Al-Qaida ha forti difficoltà ad espandersi in Libia. Il suo inviato Abdel Basset Azouz aveva provato a reclutare combattenti nell’est del paese, al confine con l’Egitto, mobilitando più di 200 persone con l’aiuto di Abu Anas al-Libi poi catturato a Tripoli il 5 ottobre 2013 dagli agenti della Delta Force americana, ma venne arrestato in Turchia nel novembre del 2014 e consegnato alla Giordania. IS sta invece cercando di penetrare nel paese attraverso Derna e un gran numero di combattenti stranieri. Tuttavia, milizie islamiche locali, con il Consiglio dei Mujahideen, composto anche dalla brigata dei martiri di Abu Salim, vogliono arrestarne l’avanzata.

Pertanto, anche se la Libia è diventata un rifugio per i gruppi jihadisti, l’espansione di IS nella regione resta incerta. IS, al-Qaida e jihadisti locali sembrano avere obiettivi diversi e in concorrenza, sebbene persista una convergenza tattica comune.
É però certo, come scrive l’Ispi, che la presenza degli occidentali sul suolo libico alimenterebbe una nuova propaganda che favorirebbe la convergenza dei gruppi radicali sotto il cappello dell’IS.
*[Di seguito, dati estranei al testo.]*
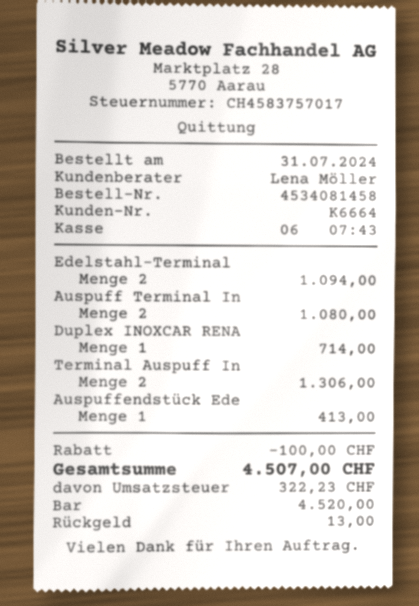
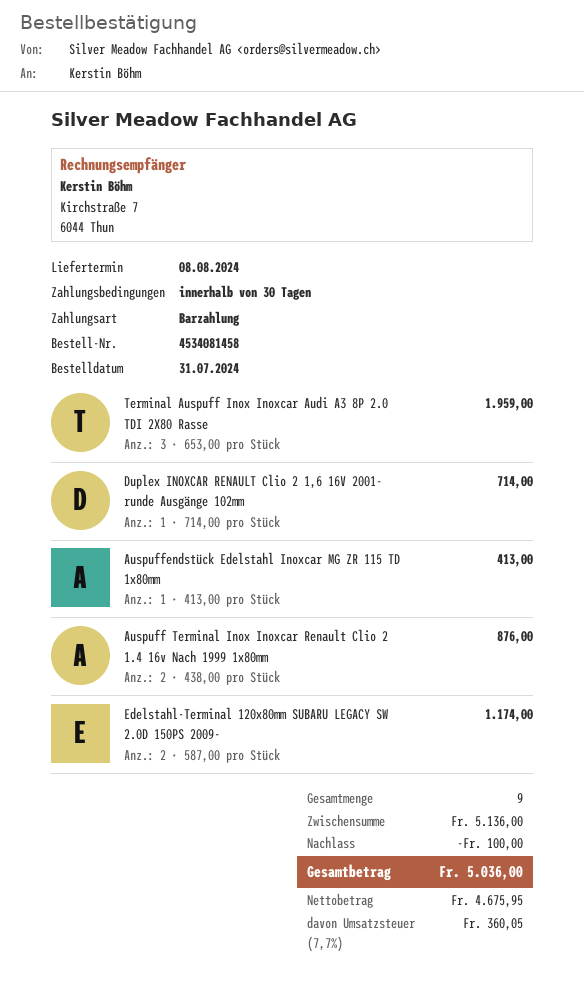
Edelstahl-Terminal: 2 for 1094.00 -> 2 for 1174.00
Auspuff Terminal In: 2 for 1080.00 -> 2 for 876.00
Terminal Auspuff In: 2 for 1306.00 -> 3 for 1959.00
tax: 322.23 -> 360.05
total: 4507.00 -> 5036.00

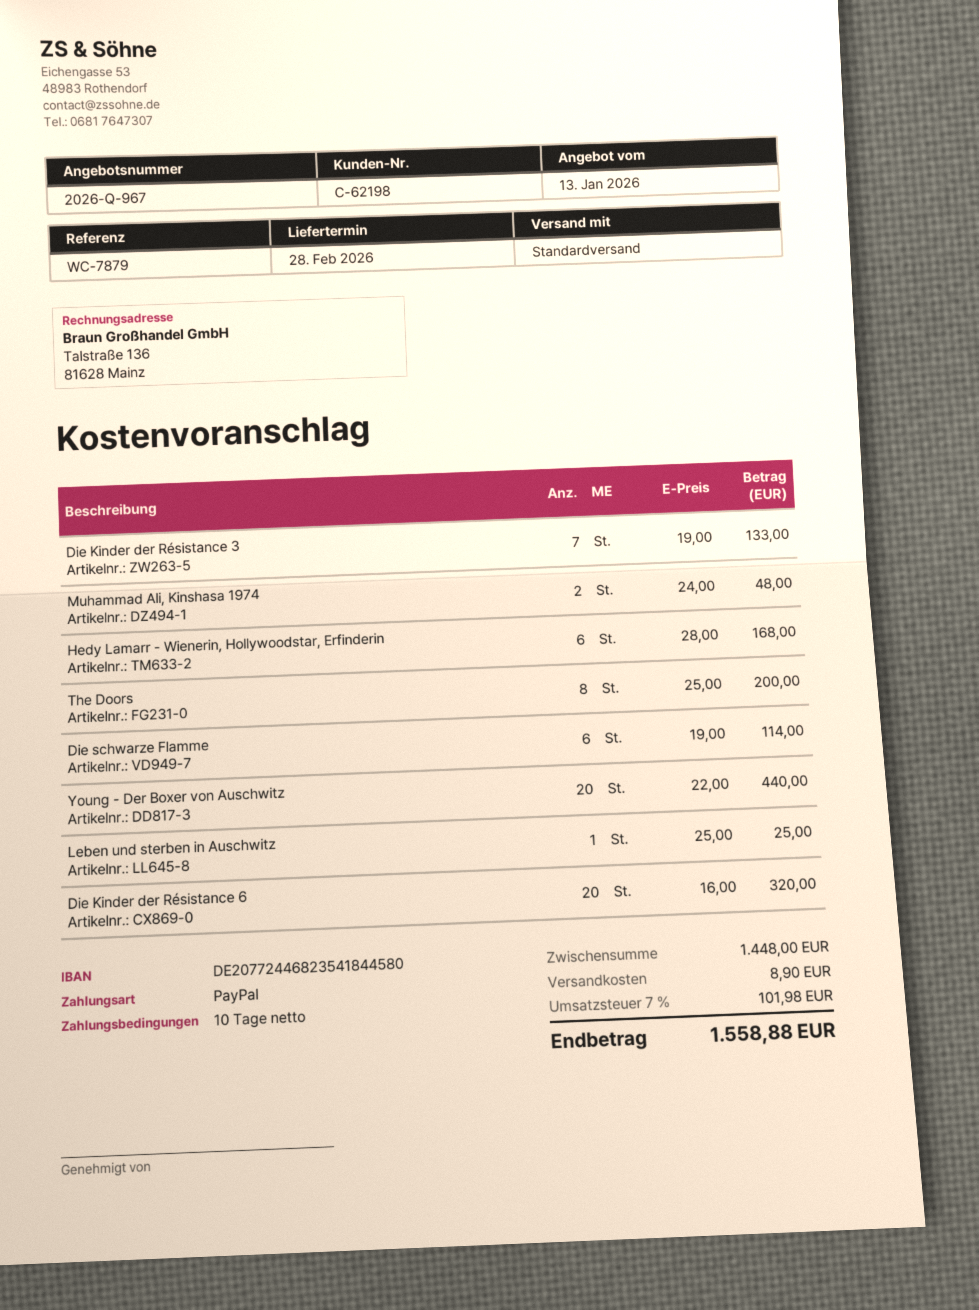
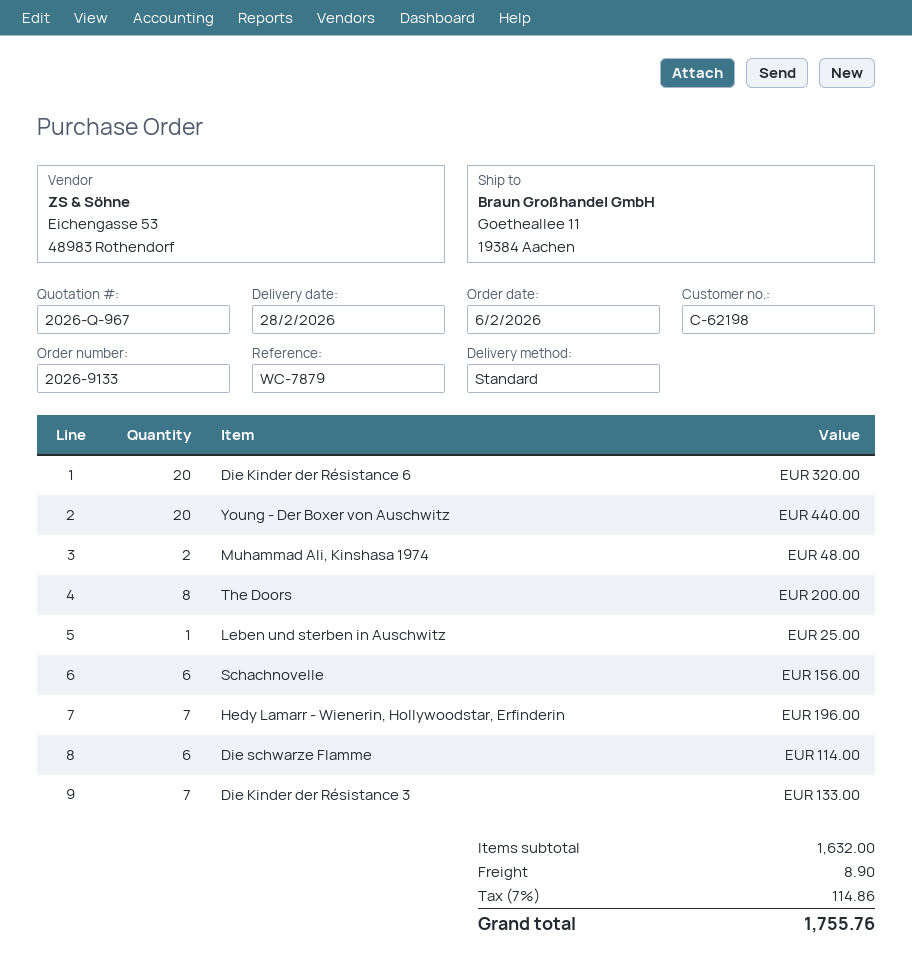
Hedy Lamarr - Wienerin, Hollywoodstar, Erfinderin: 6 for 168.00 -> 7 for 196.00
Schachnovelle: none -> 6 for 156.00
subtotal: 1448.00 -> 1632.00
tax: 7% = 101.98 -> 7% = 114.86
total: 1558.88 -> 1755.76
In questo scenario gioca un ruolo strumentale l’Egitto, il quale considera terroristi sia gli islamisti che occupano Tripoli sia i jihadisti di Ansar al-Sharia e IS. Il problema principale di al-Sisi è la Fratellanza musulmana e il flusso di islamisti egiziani che trova rifugio in Libia. Per Il Cairo, ottenere l’avvallo internazionale a un’operazione militare significherebbe attaccare i Fratelli musulmani, legati all’assemblea di Tripoli, e impedire ai gruppi radicali in Libia di controllare il confine con l’Egitto.

IS vuole provocare un intervento militare di terra egiziano e/o internazionale sotto la guida Onu per associare islamisti e jihadisti, creando una momentanea unità tra due galassie che condividono l’obiettivo di creare uno stato basato sulla sharia, ma sono divisi sul sistema di governo e sulla strategia per raggiungere questo risultato.

Questo è il punto fondamentale della questione. Ogni ansia guerrafondaia dovrebbe dunque essere immediatamente fermata per consentire un ragionamento attento a tutte le complesse variabili che interessano quella regione.